*** Opening GIVEN RECORDS ***

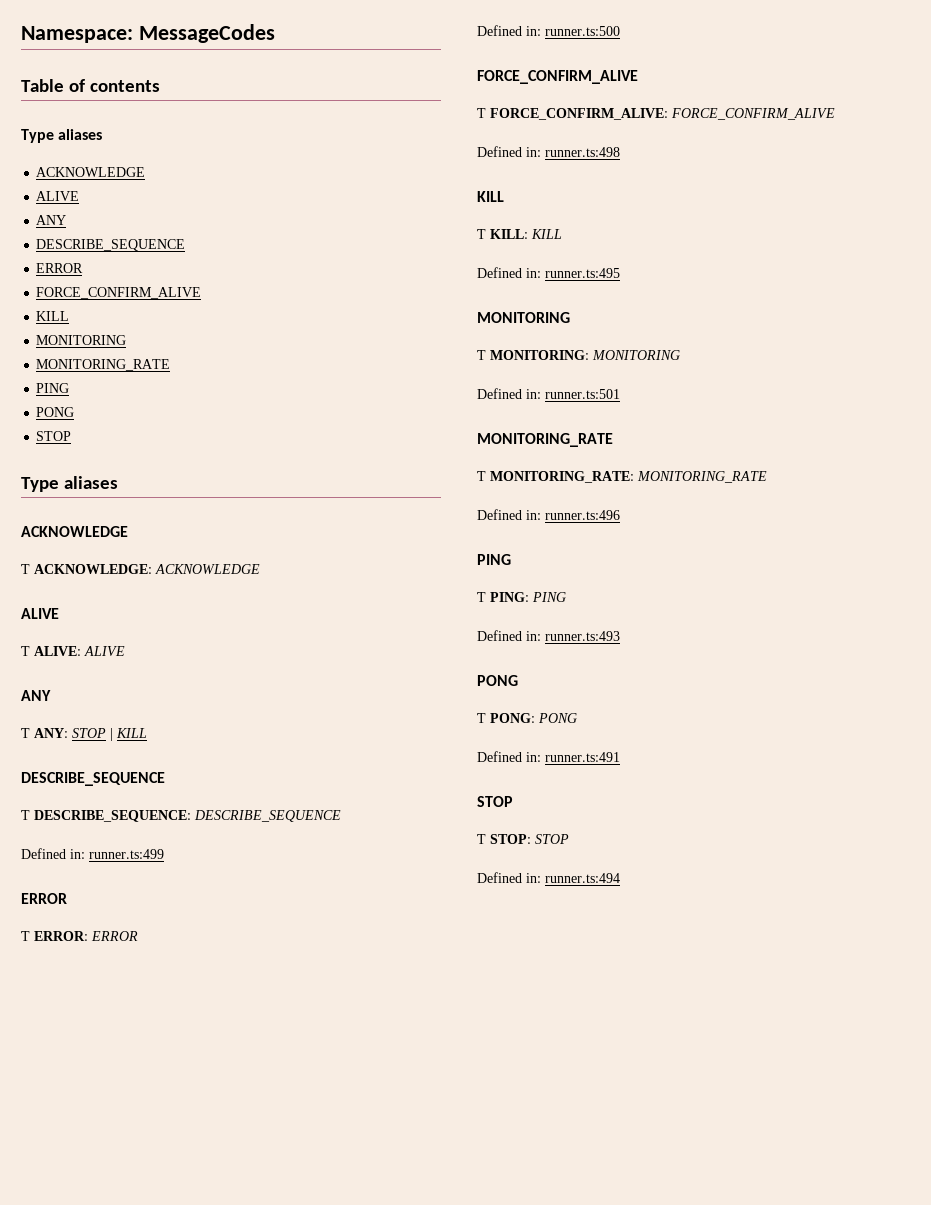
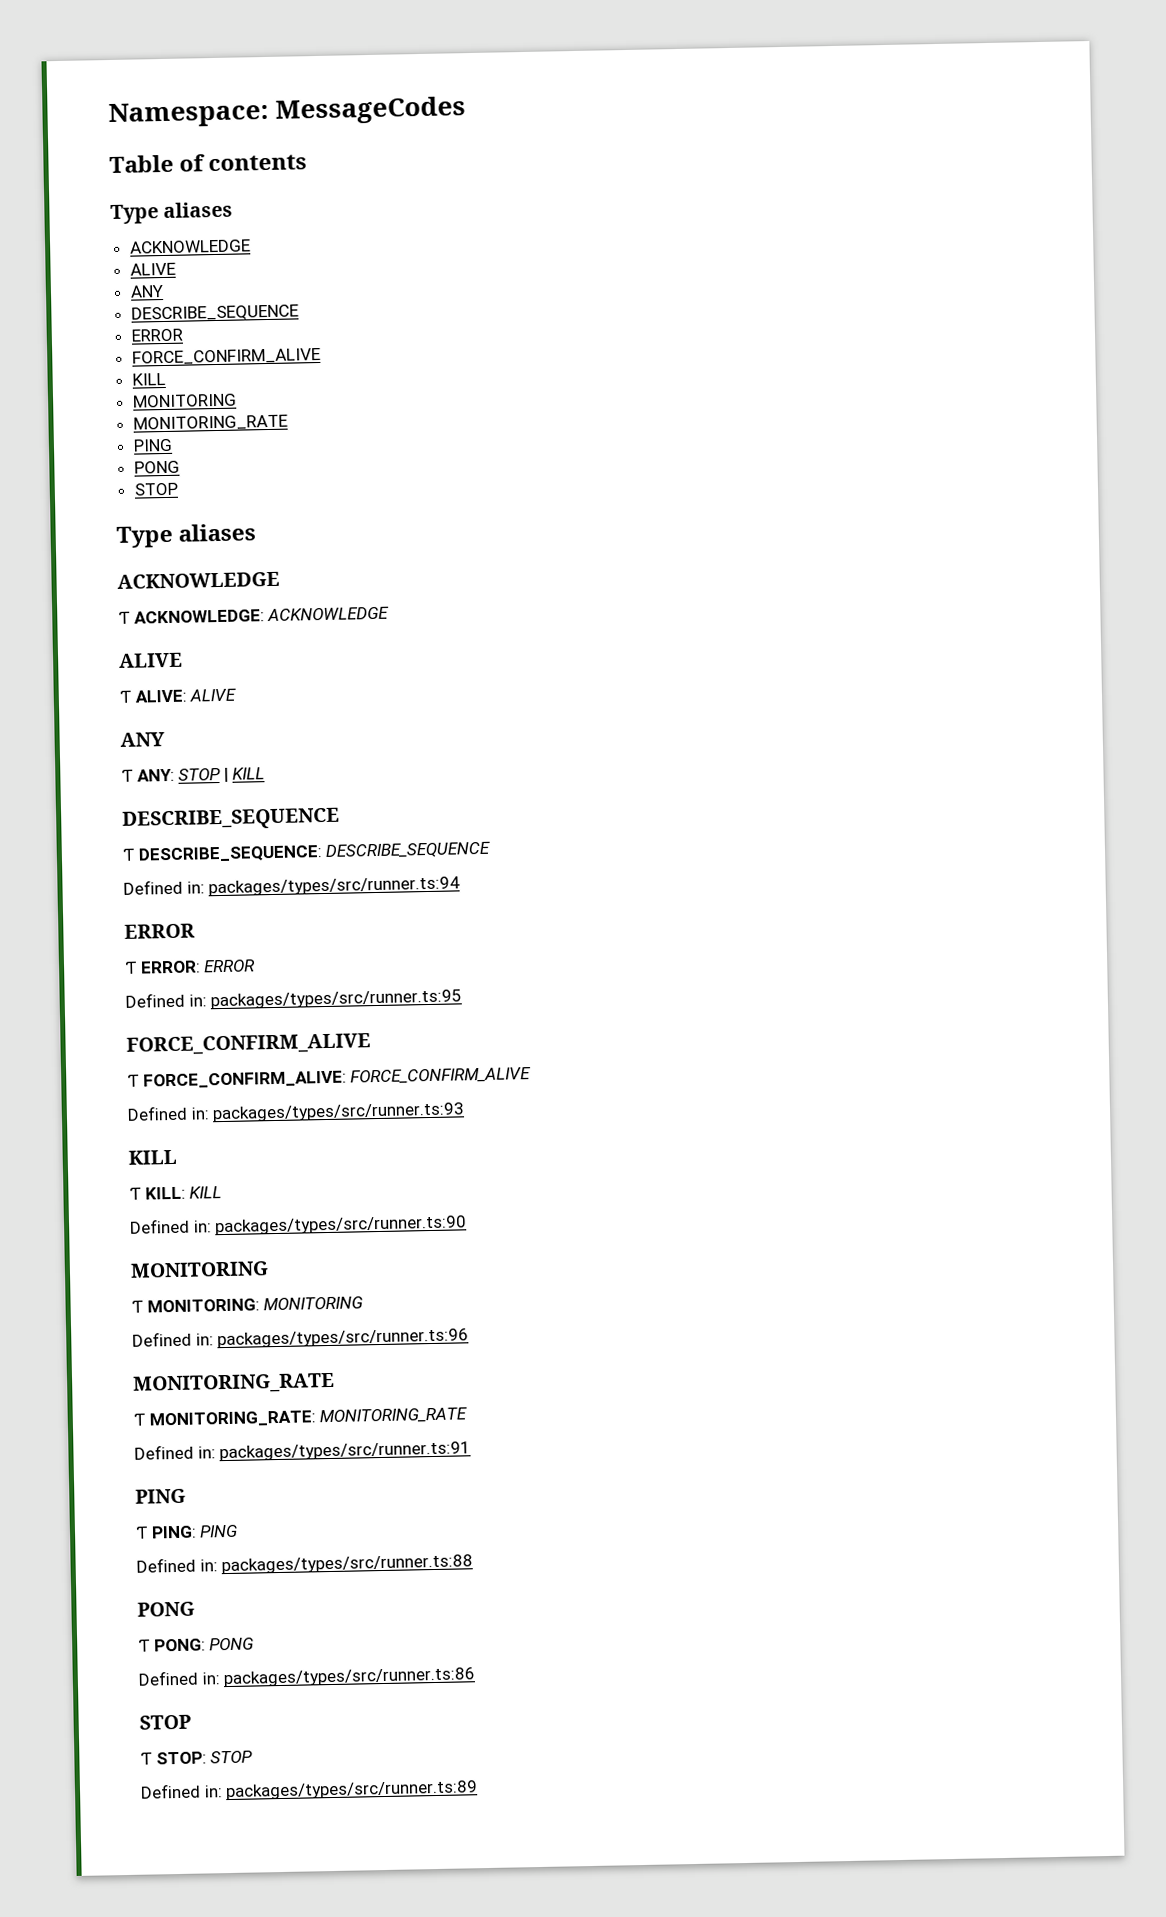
- Defined in: runner.ts:499
+ Defined in: packages/types/src/runner.ts:94
- Defined in: runner.ts:500
+ Defined in: packages/types/src/runner.ts:95
- Defined in: runner.ts:498
+ Defined in: packages/types/src/runner.ts:93
- Defined in: runner.ts:495
+ Defined in: packages/types/src/runner.ts:90
- Defined in: runner.ts:501
+ Defined in: packages/types/src/runner.ts:96
- Defined in: runner.ts:496
+ Defined in: packages/types/src/runner.ts:91
- Defined in: runner.ts:493
+ Defined in: packages/types/src/runner.ts:88
- Defined in: runner.ts:491
+ Defined in: packages/types/src/runner.ts:86
- Defined in: runner.ts:494
+ Defined in: packages/types/src/runner.ts:89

*** Closing GIVEN RECORDS ***

WORK TO BE COMPLETED.
Using the records above, copy each line that contains "packages".

WRITTEN SOLUTION.
+ Defined in: packages/types/src/runner.ts:94
+ Defined in: packages/types/src/runner.ts:95
+ Defined in: packages/types/src/runner.ts:93
+ Defined in: packages/types/src/runner.ts:90
+ Defined in: packages/types/src/runner.ts:96
+ Defined in: packages/types/src/runner.ts:91
+ Defined in: packages/types/src/runner.ts:88
+ Defined in: packages/types/src/runner.ts:86
+ Defined in: packages/types/src/runner.ts:89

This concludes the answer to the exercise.